After becoming a noted actor in American and British theatre, he moved to Hollywood in the early 1930s appearing in Paramount films. His best-known role is probably that of Colonel Stone, autocratic father of Lieutenant Stone (played by Richard Cromwell), in Henry Hathaway's Lives of a Bengal Lancer (1935).
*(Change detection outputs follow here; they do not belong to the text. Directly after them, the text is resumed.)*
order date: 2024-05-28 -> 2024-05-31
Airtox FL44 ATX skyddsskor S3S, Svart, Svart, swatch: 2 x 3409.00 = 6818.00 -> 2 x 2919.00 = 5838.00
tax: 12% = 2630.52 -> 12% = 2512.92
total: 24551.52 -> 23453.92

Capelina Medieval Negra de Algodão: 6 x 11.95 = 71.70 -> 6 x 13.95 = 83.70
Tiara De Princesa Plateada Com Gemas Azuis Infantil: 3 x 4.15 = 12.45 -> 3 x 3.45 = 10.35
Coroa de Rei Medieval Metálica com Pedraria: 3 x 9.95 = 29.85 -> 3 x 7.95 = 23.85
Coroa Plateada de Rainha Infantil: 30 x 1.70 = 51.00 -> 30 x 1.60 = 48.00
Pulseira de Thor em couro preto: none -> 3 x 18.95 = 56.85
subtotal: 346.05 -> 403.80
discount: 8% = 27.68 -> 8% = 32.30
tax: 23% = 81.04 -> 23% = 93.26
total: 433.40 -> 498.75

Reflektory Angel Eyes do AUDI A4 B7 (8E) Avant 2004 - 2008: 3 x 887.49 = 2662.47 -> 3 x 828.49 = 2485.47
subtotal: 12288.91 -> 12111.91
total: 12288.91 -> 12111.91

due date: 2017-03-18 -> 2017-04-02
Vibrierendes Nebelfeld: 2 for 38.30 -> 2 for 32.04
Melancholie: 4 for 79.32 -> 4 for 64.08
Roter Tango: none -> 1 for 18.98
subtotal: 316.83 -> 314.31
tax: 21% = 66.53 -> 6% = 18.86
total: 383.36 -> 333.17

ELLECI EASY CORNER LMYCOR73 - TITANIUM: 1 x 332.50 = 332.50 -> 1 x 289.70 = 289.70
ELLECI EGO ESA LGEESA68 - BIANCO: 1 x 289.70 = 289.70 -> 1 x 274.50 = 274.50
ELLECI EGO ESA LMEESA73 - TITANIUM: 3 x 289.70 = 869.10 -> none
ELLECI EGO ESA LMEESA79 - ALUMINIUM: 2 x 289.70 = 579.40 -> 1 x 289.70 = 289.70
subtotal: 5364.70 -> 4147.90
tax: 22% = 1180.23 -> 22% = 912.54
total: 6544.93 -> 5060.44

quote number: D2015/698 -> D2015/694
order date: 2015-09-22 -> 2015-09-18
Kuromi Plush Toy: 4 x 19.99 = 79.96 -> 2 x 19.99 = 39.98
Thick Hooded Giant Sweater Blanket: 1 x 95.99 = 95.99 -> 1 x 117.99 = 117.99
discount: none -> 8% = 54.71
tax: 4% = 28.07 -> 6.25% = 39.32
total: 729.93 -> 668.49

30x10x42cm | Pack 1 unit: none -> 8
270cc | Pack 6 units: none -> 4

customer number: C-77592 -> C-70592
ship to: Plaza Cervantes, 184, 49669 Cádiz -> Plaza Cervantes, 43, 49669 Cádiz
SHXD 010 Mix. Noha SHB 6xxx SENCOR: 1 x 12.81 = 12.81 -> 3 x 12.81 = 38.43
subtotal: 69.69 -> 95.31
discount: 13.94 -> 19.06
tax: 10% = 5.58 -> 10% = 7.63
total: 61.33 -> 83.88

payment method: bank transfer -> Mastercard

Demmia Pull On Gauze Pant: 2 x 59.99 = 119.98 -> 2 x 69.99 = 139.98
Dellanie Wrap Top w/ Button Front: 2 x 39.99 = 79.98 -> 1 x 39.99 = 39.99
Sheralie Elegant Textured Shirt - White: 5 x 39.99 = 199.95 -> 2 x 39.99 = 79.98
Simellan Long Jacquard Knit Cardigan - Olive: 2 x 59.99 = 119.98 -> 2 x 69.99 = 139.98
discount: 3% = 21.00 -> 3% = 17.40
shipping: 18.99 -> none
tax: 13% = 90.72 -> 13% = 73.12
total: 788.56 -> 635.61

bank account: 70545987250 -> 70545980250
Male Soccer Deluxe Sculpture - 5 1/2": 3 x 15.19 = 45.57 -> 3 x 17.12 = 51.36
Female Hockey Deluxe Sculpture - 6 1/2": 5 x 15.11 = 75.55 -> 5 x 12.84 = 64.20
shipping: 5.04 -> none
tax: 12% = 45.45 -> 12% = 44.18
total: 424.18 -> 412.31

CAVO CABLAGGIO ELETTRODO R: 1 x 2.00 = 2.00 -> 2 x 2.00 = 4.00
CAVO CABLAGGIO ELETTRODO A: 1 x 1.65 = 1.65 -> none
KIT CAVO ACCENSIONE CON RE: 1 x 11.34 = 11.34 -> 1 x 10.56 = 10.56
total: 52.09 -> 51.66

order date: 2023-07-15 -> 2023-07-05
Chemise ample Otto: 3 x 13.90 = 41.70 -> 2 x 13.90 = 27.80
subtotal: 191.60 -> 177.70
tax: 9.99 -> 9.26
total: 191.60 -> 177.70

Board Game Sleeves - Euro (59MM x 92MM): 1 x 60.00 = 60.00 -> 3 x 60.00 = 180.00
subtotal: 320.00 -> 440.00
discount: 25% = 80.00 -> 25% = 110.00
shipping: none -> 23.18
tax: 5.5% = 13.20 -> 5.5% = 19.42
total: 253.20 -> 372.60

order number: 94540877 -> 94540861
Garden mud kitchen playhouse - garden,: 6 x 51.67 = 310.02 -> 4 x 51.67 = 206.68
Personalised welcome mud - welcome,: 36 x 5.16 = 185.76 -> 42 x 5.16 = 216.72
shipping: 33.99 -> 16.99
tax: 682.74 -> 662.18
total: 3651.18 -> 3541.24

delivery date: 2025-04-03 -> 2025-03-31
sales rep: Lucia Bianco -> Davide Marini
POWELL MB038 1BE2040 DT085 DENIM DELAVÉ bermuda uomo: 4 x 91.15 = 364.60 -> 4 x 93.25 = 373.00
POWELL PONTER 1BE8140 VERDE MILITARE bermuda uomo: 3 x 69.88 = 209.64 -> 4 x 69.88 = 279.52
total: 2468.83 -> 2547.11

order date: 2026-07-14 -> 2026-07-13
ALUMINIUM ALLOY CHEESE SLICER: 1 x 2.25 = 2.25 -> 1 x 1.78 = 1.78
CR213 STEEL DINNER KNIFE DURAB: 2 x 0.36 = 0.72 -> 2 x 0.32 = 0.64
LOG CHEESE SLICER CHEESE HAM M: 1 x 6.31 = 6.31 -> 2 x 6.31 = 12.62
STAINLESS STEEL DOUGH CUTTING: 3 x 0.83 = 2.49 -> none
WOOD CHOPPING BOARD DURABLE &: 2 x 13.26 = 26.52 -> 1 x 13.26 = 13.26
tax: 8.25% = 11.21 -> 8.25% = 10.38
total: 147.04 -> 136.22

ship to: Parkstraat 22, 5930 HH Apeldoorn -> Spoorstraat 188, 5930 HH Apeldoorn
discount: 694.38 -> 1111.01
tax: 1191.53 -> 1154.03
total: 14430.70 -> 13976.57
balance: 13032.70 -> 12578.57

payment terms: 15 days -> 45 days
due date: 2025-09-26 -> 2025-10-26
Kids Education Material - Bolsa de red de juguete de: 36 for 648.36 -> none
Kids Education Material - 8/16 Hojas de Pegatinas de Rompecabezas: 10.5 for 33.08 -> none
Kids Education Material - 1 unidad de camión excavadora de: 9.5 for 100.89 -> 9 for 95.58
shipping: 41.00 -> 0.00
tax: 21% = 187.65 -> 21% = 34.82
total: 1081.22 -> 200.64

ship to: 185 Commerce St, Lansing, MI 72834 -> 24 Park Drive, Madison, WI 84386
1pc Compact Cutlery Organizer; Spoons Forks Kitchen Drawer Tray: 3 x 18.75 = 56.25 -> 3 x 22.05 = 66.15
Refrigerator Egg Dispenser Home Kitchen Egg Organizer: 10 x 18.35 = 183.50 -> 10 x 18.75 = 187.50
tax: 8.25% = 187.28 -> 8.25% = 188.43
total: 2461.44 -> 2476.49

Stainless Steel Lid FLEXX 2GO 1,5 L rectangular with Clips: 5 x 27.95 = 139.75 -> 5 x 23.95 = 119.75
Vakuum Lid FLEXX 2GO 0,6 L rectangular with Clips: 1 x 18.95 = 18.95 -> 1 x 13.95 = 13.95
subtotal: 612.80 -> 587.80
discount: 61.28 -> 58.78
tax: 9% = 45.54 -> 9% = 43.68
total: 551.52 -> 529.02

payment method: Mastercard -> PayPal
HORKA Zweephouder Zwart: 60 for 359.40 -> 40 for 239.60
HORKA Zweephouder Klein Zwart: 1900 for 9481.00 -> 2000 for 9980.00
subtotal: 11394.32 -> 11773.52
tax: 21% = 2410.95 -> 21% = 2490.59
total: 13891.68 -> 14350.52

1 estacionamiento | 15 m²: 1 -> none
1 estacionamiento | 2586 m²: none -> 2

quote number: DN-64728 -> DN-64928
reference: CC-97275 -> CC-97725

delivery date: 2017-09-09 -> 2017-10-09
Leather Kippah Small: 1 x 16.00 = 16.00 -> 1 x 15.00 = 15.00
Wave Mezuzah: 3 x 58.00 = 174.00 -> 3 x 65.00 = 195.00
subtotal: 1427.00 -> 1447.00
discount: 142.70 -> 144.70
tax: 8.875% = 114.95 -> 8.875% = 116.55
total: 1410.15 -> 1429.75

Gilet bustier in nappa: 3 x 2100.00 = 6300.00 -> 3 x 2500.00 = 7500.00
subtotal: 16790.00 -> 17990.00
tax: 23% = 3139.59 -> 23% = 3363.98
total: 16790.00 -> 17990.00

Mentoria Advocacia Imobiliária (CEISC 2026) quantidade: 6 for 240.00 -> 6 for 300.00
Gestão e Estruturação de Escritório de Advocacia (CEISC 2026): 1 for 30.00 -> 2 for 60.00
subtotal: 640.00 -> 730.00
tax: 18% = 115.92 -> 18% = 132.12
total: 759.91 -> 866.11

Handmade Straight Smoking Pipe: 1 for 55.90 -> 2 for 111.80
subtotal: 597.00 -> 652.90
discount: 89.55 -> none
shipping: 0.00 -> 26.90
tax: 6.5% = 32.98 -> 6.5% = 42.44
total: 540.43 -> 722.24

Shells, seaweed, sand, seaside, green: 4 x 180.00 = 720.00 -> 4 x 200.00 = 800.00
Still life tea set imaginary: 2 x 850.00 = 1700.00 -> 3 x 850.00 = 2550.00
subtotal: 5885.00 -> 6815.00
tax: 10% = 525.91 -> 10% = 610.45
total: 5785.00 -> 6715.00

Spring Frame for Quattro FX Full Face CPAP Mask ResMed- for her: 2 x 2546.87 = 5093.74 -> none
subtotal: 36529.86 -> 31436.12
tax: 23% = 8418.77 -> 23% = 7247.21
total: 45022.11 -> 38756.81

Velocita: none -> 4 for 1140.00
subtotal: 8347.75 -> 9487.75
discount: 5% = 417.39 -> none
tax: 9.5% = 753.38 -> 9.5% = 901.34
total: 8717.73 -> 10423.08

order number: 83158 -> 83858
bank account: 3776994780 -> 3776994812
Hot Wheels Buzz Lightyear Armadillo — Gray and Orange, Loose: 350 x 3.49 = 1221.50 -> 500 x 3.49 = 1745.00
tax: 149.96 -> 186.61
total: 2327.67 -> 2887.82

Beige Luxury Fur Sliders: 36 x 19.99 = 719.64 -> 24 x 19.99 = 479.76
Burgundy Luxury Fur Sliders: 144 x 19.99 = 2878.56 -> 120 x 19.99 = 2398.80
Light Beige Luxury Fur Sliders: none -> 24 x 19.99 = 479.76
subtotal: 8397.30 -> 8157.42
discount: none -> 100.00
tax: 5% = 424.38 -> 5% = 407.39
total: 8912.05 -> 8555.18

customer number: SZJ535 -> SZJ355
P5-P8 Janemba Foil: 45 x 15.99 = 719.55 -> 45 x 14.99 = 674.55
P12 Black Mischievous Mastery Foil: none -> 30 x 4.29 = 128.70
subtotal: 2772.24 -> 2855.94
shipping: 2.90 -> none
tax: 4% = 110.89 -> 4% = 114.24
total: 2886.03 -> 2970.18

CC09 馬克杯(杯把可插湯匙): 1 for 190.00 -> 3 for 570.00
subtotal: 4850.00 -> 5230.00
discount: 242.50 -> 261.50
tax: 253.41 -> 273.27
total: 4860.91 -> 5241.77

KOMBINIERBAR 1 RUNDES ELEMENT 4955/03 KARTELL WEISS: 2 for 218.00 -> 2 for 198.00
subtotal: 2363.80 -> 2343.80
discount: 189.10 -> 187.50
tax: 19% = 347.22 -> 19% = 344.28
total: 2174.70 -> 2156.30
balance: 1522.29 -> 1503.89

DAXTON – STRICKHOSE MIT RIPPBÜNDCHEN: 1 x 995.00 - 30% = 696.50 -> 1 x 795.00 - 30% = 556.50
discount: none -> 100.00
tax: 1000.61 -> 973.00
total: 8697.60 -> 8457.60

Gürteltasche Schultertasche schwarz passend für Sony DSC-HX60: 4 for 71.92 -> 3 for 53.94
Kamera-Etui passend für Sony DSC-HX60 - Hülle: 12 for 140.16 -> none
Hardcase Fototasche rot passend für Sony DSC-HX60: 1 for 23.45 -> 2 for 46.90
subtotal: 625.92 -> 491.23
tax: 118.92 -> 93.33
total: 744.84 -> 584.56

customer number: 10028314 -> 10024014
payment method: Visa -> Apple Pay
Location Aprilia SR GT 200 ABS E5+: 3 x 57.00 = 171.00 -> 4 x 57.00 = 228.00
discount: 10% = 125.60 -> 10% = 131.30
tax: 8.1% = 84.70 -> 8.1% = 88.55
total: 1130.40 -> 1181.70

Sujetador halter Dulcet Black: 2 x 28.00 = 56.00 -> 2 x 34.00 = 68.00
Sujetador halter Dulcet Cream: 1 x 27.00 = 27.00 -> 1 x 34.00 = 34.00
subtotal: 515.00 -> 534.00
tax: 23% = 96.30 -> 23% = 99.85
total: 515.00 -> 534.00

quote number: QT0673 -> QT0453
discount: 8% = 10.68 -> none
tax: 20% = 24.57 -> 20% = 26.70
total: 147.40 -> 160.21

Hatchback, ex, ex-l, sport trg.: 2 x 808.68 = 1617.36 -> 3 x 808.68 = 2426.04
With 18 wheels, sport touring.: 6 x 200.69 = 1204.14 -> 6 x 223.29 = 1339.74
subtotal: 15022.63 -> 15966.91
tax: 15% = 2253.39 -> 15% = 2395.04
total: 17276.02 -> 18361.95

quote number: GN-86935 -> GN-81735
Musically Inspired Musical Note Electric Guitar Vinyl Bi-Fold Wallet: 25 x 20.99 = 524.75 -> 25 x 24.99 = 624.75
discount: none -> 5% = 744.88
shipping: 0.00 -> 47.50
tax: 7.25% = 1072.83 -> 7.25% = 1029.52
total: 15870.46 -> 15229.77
Guy Standing's brothers Jack Standing, Herbert Standing Jr., Percy Standing and Wyndham Standing were also actors, as was his first wife Isabelle Urquhart, and his third wife and mother of his three children, Dorothy Hammond (née Plaskitt), his son Guy Standing Jr. and his daughter, Kay Hammond (née Dorothy Katherine Standing) and grandson John Standing. His son, Michael Standing (died 1 December 1984), was a cricket commentator for BBC and live radio commentator, known particularly for his "Standing on the Corner" slot in In Town Tonight.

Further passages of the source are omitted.